Опытные медицинские сёстры ценились на вес золота. Они психологическим путём решали вопросы на доврачебном уровне одним своим присутствием в палате больного. Сначала измеряли артериальное давление, а перед выходом говорили: «Ой, какое у вас хорошее давление сегодня, Тамара Ивановна!». Подобно шкале ртутного термометра при горячке, самочувствие больных стремительно росло вверх. Помощь доктора уже не требовалась.
Обострение жалоб пациентов по непонятному стечению обстоятельств происходило на стыке глубокого вечера и зарождающейся ночи. Того самого времени, когда в душе у молодого дежуранта зарождалась тревога, из-за которой уснуть было не так просто.
В знак доброго злорадства, чтобы подогреть тревогу, я подшучивал над друзьями. Отсылал из дома на мобильный телефон дежуранта постер из фильма «Пока не наступит ночь4». Дальнейшего распространения шутка не получила – к ней относились равнодушно.
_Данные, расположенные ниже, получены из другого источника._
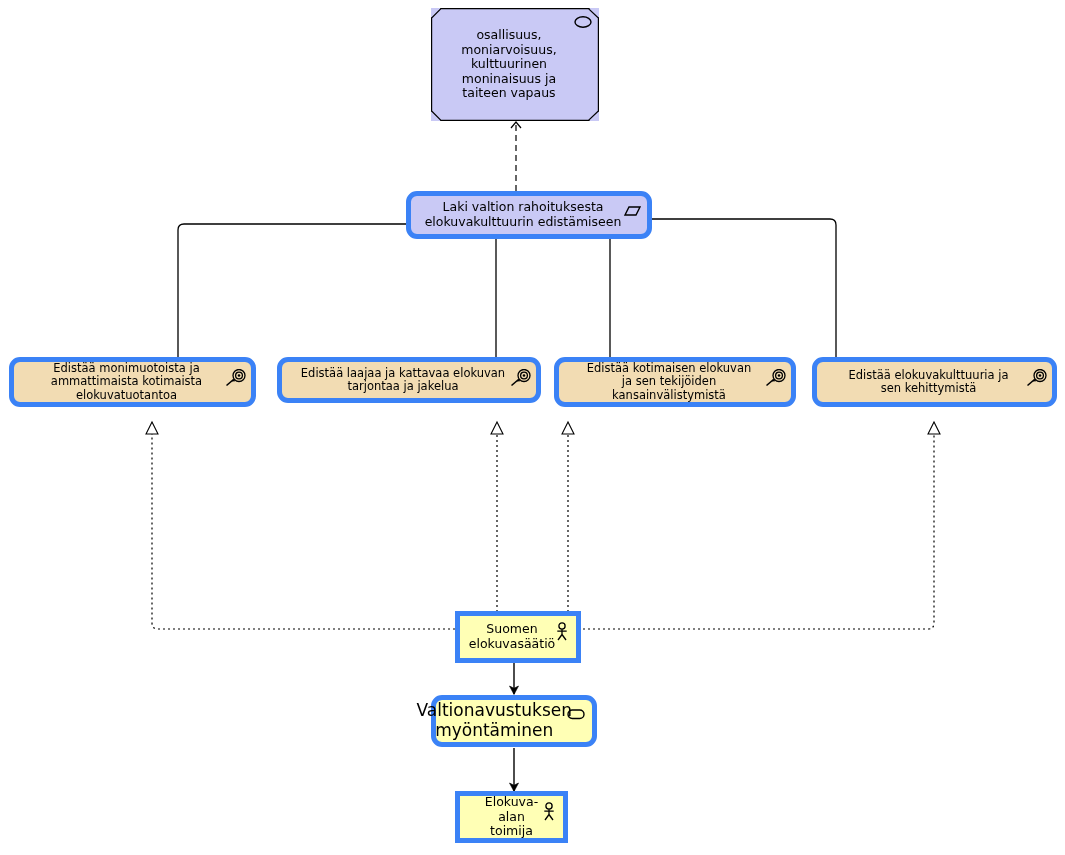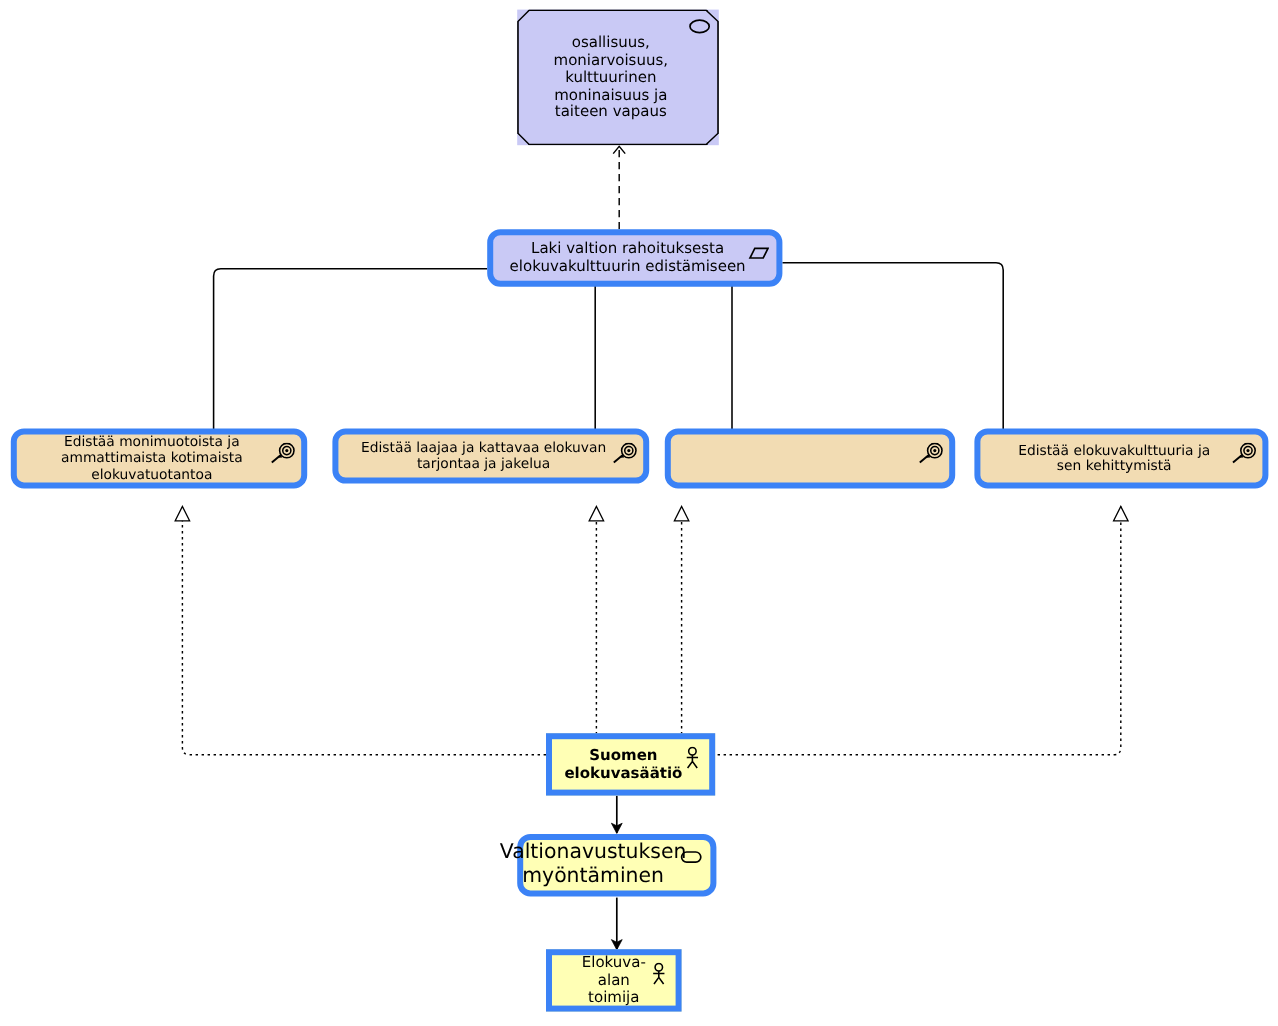--- a/index.html
+++ b/index.html
@@ -216,6 +216,9 @@
       <path d="M1.5,16.5 L8.5,10.5" stroke="#000" stroke-width="1.6"></path>
       <polygon points="8.8,9.4 10.2,12.2 6.6,12.4" fill="#000"></polygon>
     </svg>
+    <span class="label">Edistää kotimaisen elokuvan
+ja sen tekijöiden
+kansainvälistymistä</span>
   </div>
 
   <div class="node n-goal" style="left:812px; top:357px; width:245px; height:50px;">

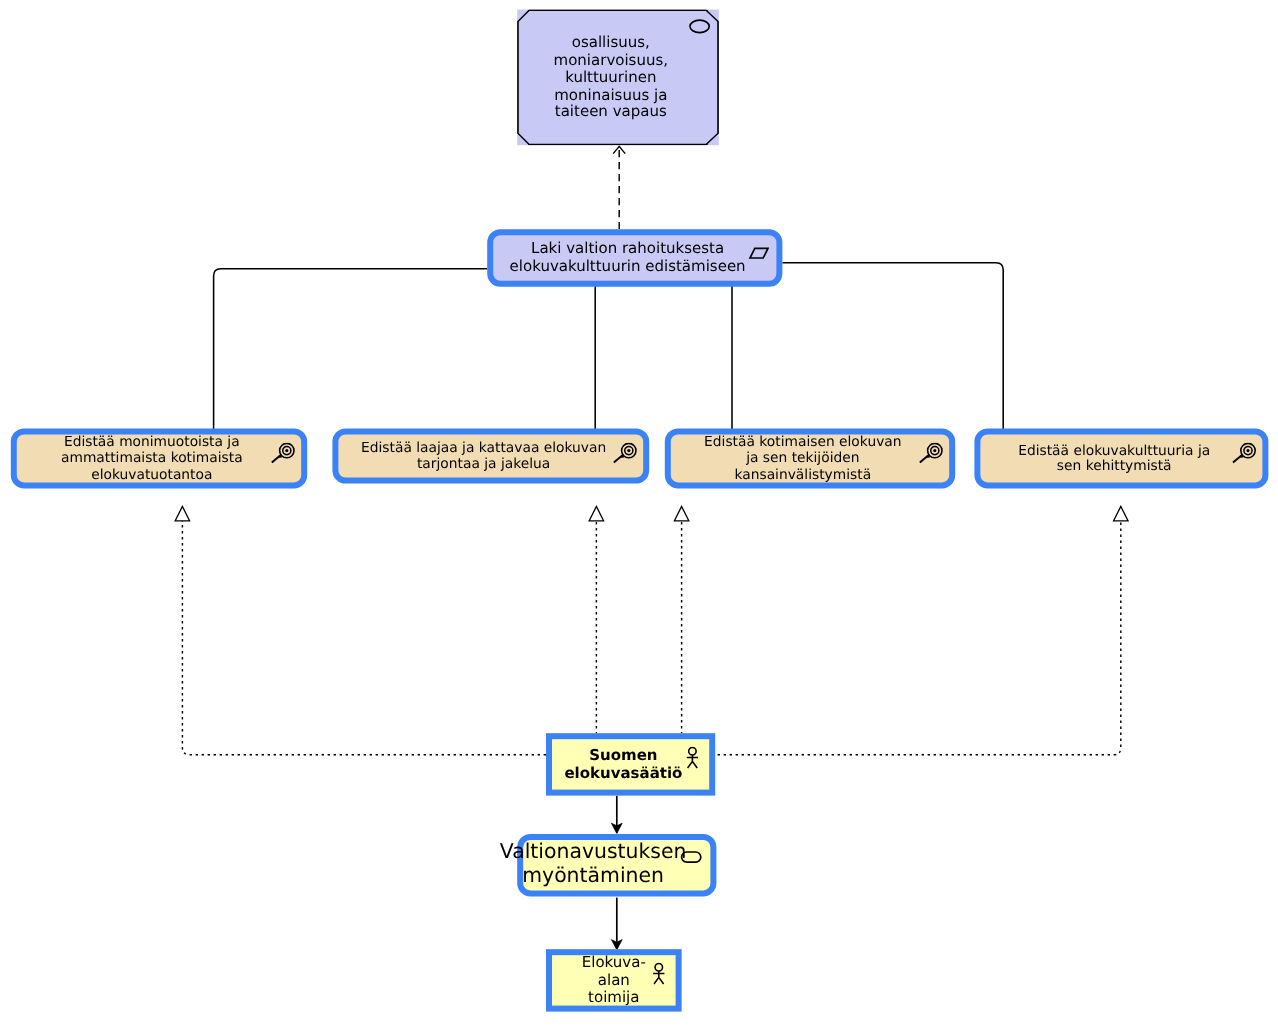--- a/index.html
+++ b/index.html
@@ -233,7 +233,7 @@
 sen kehittymistä</span>
   </div>
 
-  <div class="node n-actor" style="left:455px; top:611px; width:141px; height:52px;font-weight:bold;">
+  <div class="node n-actor" style="left:455px; top:611px; width:126px; height:52px;">
     <svg class="icon actor-icon" viewBox="0 0 14 20">
       <circle cx="7" cy="4" r="3.1" fill="none" stroke="#000" stroke-width="1.3"></circle>
       <path d="M7,7.2 L7,12.5 M2.3,9.2 L11.7,9.2 M7,12.5 L3,18 M7,12.5 L11,18" fill="none" stroke="#000" stroke-width="1.3"></path>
Ночные дежурства редко обходились без стука медсестры в дверь ординаторской. Тогда врач просыпался и шёл разбираться со здоровьем пациента. Чаще всего у пожилых людей понималось артериальное давление, которое держалось с вечера. Типичный диалог врача и больного ночью чаще всего сводился к следующему:
«Скажите, пожалуйста, почему вы не сообщали о длительном эпизоде повышения давления своему врачу, пока он был в отделении?».
«Голубчик, для меня это не в диковинку. Я думала пройдёт…»
Не проходило. И только таблетка от давления или капельница с магнезией спасали ситуацию.
Второй по популярности повод обратиться к дежурному врачу или медсестре ночью – несмолкаемая боль.
Несмолкаемая боль
В одной из палат круглосуточного пребывания лежал мужчина 50 лет.
Не меньше трёх месяцев его мучали нестерпимые боли в спине. Виной тому – грыжа диска в поясничном отделе позвоночника. Нейрохирурги рекомендовали оперативное лечение – мужчина отказывался. Своим пребыванием в отделении он давал болям последний шанс отступить. В душе́ теплилась крохотная надежда на выздоровление без операции.
Капельницы и инъекции заглушали боль на время. Не проходило и пары часов, как мужчина просил новые и новые обезболивающие средства. Пожелания относительно них сохранялись и для ночных дежурантов. Тихое дыхание ночи утопало в трелли телефонного звонка в кармане врача.
– Опять он… – слышался на том конце провода заспанный голос постовой медсестры, – приходите.
Не сложно было догадаться кому и в какой палате требуется помощь ночью. Мужчина просил её каждые три часа, вплоть до наступления утра.
На своём дежурстве мой друг в ответ на просьбу больного отвечал:
«Вы понимаете, что чрезмерный приём обезболивающих сопряжён с риском развития язвы желудка?»
Он всё понимал, но отказаться от лекарств не мог. И вот опять ночную темноту палаты освещал прикроватный ночник тусклым оранжевым свечением. Вместе с медсестрой мы стояли у койки мужчины, отбрасывая пляшущие тени на стенах. Устраивать «театр теней» и делать на стене из кистей рук «собачку» нам было некогда. Пациент сидел с грустным видом и держался за поясницу в ожидании помощи.
– Сделайте что-нибудь со мной, болит…
Медсестра погружала в ягодицу мужчины очередную иглу, а в это время из дальнего угла палаты доносился храп. Поистине счастлив тот, кто лишается страданий с приходом сна…
На утренней планёрке и дня не обходилось без доклада дежурившего врача о вызове в палату.
– Нужно что-то делать, – говорило врачебное сообщество.
– Сегодня поменяю дозировки препаратов и схему приёма антиконвульсантов5, – отвечал лечащий врач.
Как бы врач не менял схему приёма препарата, что не назначал – ничего не работало. Без облегчения симптоматики пациента выписали из отделения на радость дежурантам.